## TASK DIRECTIONS:
Go through the entries and set each one down exactly.

## RECORDS PROVIDED:
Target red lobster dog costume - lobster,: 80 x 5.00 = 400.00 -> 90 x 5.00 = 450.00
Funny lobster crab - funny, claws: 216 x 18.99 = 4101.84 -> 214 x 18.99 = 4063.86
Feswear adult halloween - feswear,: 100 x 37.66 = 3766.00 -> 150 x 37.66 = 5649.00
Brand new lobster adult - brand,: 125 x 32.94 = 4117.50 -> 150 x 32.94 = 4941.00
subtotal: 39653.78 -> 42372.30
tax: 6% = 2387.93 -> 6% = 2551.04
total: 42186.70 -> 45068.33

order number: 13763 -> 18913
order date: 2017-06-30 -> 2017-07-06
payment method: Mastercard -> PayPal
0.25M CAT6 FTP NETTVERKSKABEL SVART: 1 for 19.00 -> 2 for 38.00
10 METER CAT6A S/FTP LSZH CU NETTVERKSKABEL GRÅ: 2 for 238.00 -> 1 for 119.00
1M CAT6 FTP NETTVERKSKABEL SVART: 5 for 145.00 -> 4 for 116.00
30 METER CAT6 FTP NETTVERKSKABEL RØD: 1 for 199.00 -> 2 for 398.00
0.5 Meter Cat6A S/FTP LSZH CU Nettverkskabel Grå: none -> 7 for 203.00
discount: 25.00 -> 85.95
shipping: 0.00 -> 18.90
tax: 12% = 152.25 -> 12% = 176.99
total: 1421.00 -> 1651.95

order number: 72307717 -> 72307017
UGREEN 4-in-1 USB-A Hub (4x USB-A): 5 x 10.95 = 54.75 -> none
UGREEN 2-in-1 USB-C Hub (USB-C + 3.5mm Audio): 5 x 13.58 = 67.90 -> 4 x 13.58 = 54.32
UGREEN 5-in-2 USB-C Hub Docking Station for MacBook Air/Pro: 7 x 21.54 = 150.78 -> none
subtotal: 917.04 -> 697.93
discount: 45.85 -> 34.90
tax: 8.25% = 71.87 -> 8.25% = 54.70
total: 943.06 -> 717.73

## SOLVED PROBLEM:
Target red lobster dog costume - lobster,: 80 x 5.00 = 400.00 -> 90 x 5.00 = 450.00
Funny lobster crab - funny, claws: 216 x 18.99 = 4101.84 -> 214 x 18.99 = 4063.86
Feswear adult halloween - feswear,: 100 x 37.66 = 3766.00 -> 150 x 37.66 = 5649.00
Brand new lobster adult - brand,: 125 x 32.94 = 4117.50 -> 150 x 32.94 = 4941.00
subtotal: 39653.78 -> 42372.30
tax: 6% = 2387.93 -> 6% = 2551.04
total: 42186.70 -> 45068.33

order number: 13763 -> 18913
order date: 2017-06-30 -> 2017-07-06
payment method: Mastercard -> PayPal
0.25M CAT6 FTP NETTVERKSKABEL SVART: 1 for 19.00 -> 2 for 38.00
10 METER CAT6A S/FTP LSZH CU NETTVERKSKABEL GRÅ: 2 for 238.00 -> 1 for 119.00
1M CAT6 FTP NETTVERKSKABEL SVART: 5 for 145.00 -> 4 for 116.00
30 METER CAT6 FTP NETTVERKSKABEL RØD: 1 for 199.00 -> 2 for 398.00
0.5 Meter Cat6A S/FTP LSZH CU Nettverkskabel Grå: none -> 7 for 203.00
discount: 25.00 -> 85.95
shipping: 0.00 -> 18.90
tax: 12% = 152.25 -> 12% = 176.99
total: 1421.00 -> 1651.95

order number: 72307717 -> 72307017
UGREEN 4-in-1 USB-A Hub (4x USB-A): 5 x 10.95 = 54.75 -> none
UGREEN 2-in-1 USB-C Hub (USB-C + 3.5mm Audio): 5 x 13.58 = 67.90 -> 4 x 13.58 = 54.32
UGREEN 5-in-2 USB-C Hub Docking Station for MacBook Air/Pro: 7 x 21.54 = 150.78 -> none
subtotal: 917.04 -> 697.93
discount: 45.85 -> 34.90
tax: 8.25% = 71.87 -> 8.25% = 54.70
total: 943.06 -> 717.73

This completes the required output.